On July 5, 2005, Priority Healthcare Corporation (the “Company”) entered into an indemnification agreement with Tracy Nolan, the Company’s Executive Vice President and Chief Operating Officer. The indemnification agreement with Mr. Nolan is in the same form as those indemnification agreements previously entered into with the Company’s other executive officers (Steven D. Cosler, President and Chief Executive Officer; Kim K. Rondeau, Executive Vice President – Specialty Pharmacy Sales and Marketing; Rebecca M. Shanahan, Executive Vice President – Administration and General Counsel; Guy F. Bryant, Executive Vice President – Distribution Services; and Stephen M. Saft, Senior Vice President, Chief Financial Officer and Treasurer).
A copy of the form of indemnification agreement between the Company and its executive officers is filed with this Current Report on Form 8-K as Exhibit 10-EE and the information set forth therein is incorporated herein by reference and constitutes a part of this Report. The form of indemnification agreement for executive officers in Exhibit 10-EE is in the same form as the indemnification agreements with Tracy Nolan and the other executive officers.

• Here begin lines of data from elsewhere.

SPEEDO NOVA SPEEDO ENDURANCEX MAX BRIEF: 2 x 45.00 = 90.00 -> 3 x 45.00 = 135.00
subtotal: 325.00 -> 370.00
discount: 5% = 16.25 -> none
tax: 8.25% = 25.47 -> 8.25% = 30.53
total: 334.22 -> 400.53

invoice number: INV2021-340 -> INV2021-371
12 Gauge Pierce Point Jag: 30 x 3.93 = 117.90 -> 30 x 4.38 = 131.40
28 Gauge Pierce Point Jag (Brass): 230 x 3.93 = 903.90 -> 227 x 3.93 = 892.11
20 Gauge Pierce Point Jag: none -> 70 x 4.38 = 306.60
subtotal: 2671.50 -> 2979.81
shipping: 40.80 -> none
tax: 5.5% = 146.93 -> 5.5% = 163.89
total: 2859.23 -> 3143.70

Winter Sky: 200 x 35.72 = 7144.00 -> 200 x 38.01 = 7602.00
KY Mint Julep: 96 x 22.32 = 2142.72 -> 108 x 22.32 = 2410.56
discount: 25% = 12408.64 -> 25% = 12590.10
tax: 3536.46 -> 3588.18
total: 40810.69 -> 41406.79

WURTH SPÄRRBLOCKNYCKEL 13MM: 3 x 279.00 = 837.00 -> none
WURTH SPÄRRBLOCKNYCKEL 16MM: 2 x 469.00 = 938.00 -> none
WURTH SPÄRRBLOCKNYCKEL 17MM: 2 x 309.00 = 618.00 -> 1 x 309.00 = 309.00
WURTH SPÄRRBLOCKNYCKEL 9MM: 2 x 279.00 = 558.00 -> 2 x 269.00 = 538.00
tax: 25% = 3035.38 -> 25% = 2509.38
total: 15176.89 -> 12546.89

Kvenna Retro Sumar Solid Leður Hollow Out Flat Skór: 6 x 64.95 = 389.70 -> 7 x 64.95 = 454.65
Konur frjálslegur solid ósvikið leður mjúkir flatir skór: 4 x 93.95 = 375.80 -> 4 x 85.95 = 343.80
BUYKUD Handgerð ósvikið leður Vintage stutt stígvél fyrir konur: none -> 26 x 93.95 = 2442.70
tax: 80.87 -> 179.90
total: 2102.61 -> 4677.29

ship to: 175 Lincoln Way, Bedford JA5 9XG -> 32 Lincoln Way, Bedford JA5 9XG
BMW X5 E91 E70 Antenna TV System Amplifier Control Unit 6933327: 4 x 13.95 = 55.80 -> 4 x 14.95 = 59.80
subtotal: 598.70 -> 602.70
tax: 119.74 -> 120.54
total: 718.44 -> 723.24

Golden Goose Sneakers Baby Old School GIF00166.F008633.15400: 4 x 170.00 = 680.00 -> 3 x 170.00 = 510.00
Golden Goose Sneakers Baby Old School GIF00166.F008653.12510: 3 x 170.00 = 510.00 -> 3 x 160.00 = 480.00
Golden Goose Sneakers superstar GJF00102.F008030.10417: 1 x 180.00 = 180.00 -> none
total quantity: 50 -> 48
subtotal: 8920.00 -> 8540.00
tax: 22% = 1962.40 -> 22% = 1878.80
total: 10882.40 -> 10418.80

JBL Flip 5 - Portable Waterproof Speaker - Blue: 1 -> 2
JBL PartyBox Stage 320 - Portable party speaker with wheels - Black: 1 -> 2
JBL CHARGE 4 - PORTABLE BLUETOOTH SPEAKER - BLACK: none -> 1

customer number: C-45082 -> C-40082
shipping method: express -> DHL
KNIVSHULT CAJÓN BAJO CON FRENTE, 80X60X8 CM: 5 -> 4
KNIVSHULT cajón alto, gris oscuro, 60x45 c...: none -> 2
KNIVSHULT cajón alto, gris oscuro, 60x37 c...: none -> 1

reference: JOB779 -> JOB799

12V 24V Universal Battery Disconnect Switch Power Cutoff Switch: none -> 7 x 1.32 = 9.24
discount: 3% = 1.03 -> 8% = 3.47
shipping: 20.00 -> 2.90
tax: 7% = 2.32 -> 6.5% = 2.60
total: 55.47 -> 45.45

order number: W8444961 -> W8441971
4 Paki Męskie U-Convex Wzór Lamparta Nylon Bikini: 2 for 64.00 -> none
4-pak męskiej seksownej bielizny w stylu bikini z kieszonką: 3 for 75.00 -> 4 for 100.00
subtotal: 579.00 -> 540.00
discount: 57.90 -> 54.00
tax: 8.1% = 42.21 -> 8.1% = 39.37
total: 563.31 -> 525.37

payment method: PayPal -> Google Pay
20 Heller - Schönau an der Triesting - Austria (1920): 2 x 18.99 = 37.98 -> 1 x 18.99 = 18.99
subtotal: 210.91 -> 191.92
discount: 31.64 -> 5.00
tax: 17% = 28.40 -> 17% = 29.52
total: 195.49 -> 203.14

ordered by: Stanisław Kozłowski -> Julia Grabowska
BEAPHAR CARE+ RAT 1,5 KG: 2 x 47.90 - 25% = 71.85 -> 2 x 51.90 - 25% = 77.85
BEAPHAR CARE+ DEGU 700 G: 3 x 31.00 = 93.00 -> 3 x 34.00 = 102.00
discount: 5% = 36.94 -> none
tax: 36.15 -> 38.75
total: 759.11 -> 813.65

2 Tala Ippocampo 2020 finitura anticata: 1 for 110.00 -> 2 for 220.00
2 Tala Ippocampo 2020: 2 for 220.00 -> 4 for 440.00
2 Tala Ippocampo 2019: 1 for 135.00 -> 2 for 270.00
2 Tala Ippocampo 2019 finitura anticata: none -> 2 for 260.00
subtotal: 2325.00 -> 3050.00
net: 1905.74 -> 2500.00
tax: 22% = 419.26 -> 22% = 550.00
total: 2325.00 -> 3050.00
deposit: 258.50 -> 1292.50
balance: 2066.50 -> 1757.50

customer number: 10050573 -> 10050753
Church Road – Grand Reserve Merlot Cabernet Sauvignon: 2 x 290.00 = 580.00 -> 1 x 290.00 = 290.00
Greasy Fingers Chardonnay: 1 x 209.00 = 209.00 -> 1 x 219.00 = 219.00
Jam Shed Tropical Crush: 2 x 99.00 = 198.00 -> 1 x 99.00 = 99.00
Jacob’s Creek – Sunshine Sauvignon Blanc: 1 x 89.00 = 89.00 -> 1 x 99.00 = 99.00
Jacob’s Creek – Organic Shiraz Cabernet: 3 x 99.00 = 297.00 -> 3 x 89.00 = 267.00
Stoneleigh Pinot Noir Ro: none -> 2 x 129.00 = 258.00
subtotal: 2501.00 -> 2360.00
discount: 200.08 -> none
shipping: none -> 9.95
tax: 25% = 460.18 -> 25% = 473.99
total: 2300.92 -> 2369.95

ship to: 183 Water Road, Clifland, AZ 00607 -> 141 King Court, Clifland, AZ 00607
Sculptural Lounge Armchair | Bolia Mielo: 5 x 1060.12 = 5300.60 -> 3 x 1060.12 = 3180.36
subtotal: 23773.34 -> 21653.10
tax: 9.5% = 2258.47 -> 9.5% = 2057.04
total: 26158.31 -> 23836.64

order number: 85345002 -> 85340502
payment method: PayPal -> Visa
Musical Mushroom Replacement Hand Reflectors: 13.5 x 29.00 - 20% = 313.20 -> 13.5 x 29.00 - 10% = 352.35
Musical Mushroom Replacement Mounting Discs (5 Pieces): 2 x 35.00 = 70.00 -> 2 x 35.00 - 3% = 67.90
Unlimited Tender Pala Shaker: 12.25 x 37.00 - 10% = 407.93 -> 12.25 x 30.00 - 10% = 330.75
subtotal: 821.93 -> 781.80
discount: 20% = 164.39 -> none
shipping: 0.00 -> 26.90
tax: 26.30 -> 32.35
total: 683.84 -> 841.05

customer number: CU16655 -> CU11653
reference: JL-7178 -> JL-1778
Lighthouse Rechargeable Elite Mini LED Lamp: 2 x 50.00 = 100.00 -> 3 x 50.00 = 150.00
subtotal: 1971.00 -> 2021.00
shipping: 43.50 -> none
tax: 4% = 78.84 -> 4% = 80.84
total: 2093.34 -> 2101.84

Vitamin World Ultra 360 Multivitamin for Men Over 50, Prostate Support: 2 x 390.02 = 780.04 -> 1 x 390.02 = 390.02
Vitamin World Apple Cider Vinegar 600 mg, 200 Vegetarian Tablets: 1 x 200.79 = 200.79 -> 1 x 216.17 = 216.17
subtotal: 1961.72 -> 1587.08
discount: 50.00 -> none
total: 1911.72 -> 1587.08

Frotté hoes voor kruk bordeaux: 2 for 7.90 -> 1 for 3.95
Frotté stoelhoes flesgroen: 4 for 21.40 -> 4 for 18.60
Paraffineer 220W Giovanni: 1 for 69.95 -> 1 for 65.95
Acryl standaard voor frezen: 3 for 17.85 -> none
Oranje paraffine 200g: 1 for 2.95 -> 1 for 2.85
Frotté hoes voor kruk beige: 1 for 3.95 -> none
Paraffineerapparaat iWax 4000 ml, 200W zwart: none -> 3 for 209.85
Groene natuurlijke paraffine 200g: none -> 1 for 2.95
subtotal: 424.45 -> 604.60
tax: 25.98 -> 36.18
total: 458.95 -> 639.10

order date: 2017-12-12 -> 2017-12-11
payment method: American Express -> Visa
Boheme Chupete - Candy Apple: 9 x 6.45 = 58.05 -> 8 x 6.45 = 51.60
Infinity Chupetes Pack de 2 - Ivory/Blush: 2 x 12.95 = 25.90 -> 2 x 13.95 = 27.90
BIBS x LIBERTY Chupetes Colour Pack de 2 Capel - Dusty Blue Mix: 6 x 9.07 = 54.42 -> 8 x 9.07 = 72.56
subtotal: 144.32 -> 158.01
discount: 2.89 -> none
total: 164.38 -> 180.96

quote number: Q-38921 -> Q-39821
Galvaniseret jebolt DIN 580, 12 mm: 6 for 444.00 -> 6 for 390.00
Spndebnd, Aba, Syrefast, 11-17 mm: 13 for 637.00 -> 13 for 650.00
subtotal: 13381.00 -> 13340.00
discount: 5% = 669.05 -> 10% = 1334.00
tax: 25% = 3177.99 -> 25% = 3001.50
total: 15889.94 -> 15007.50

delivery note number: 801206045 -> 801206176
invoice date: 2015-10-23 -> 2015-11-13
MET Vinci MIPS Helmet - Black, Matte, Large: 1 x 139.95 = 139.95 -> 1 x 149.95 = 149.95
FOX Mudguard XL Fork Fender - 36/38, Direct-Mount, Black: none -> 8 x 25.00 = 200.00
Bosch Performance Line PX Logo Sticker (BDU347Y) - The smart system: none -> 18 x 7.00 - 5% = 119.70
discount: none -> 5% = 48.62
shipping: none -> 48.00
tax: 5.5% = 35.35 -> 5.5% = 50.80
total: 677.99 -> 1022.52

The Company also previously entered into indemnification agreements with its directors (William E. Bindley, Robert L. Myers, Kathleen R. Hurtado, Michael D. McCormick, Richard W. Roberson, Thomas J. Salentine, and Glenn D. Steele, Jr.). A copy of the form of indemnification agreement between the Company and its directors is attached to this Current Report on Form 8-K as Exhibit 10-FF and the information set forth therein is incorporated herein by reference and constitutes a part of this Report. The form of indemnification agreement for directors is the same form used for the indemnification agreements with all current directors of the Company.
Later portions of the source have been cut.